There’s no doubt some people abuse their licences, Conroy said.
“Reasonable restrictions should be there but we don’t need to have a regime where you have constant inspections on peoples’ premises,” he said, noting the government doesn’t check homes where people grow their own backyard tobacco or make beer or wine.
“At the same time, people need to make sure that they don’t cause a nuisance in their neighbourhood. People can do this without stinking up their neighbourhoods and they should realize they want the support of their neighbourhoods. They don’t want to alienate their neighbours.”
Phelan rejected the government’s argument and ruled the MMPR violated Section 7 of the Charter of Rights and Freedoms, which guarantees the right to life, liberty and security of the person. He was not convinced the health and safety concerns or risk of pot being diverted to the black market were big enough to trigger Section 1 of the Charter, which allows for rights to be subject to “reasonable limits prescribed by law as can be demonstrably justified in a free and democratic society.”

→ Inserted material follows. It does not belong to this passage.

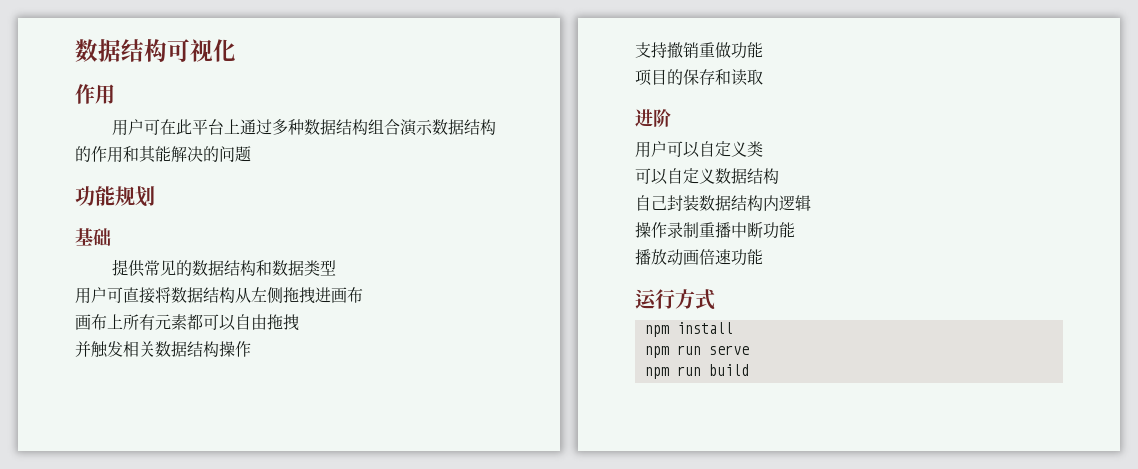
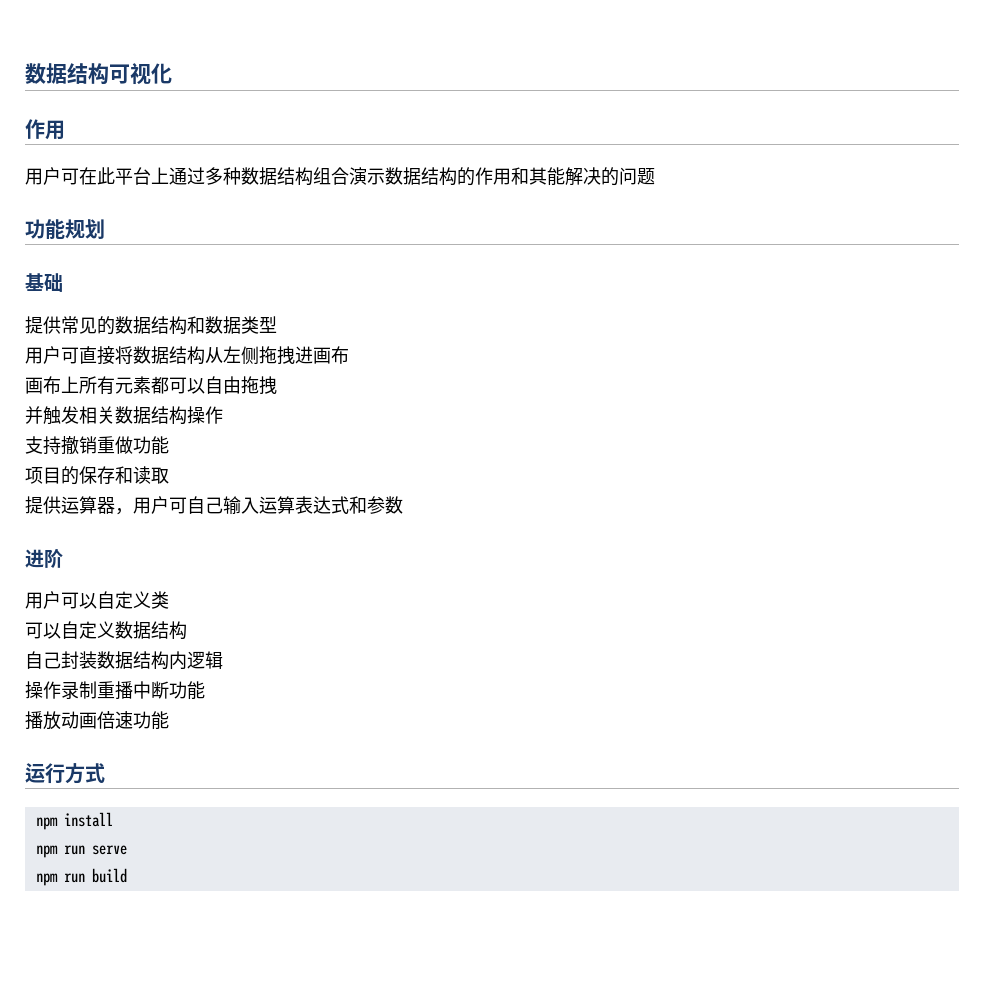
(763, 77) none -> [25,496,403,515] // 提供运算器，用户可自己输入运算表达式和参数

“As this regime was created by regulation, the legislative process is simpler than the requirement for Parliament to pass a new law,” Phelan wrote. “The declaration will be suspended for six months to allow the government to respond to the declaration of invalidity.”
Ruling should have little impact on large medical pot producers, lawyer says
Conroy played down the impact of the ruling on Health Canada’s move to regulated commercial production and sale of medical marijuana.
“This is a pretty small number of people, relative to the big picture who will be getting it from licensed producers and hopefully from a regulated market involving dispensaries and compassion clubs,” he said.
“I’m sure LPs may not be happy with the judgment because some of them think this will impact their market. But I disagree. These people are not part of their target market.”
The decision is the latest chapter in Ottawa’s meandering path to regularize medical pot sales and use triggered by a series of court rulings beginning in the late 1990s.
Before Stephen Harper’s government reformed the regulations, those authorized to use medical marijuana were licensed to grow a limited number of plants for their own use or they could designate someone to grow them under the 2001 Marihuana Medical Access Regulations (MMAR).
The Conservatives developed the MMPR regime over concerns individual home grow-ops represented health and safety risks, including fire, growth of mould and noxious odours in residential neighbourhoods, as well as growers abusing their licences to produce black-market pot.
Conroy’s clients didn’t get everything they wanted. Phelan upheld the regulation that restricts licensees from possessing no more than 150 grams of dried product.